» ACTIVITY: From the records below, return every line containing the word "after".

[Collection entries]
━━━━━━
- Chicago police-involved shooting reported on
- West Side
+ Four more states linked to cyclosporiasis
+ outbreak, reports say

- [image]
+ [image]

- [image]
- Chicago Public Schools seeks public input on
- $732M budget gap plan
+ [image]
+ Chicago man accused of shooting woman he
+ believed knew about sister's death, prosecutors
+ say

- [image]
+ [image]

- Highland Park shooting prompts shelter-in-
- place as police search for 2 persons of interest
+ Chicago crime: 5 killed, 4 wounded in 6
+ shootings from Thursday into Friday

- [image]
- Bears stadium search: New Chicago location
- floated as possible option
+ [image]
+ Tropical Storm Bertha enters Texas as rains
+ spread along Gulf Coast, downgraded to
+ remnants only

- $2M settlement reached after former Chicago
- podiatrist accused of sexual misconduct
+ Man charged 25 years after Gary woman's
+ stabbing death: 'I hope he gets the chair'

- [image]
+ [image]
━━━━━━
» PROBLEM SOLUTION:
- $2M settlement reached after former Chicago
+ Man charged 25 years after Gary woman's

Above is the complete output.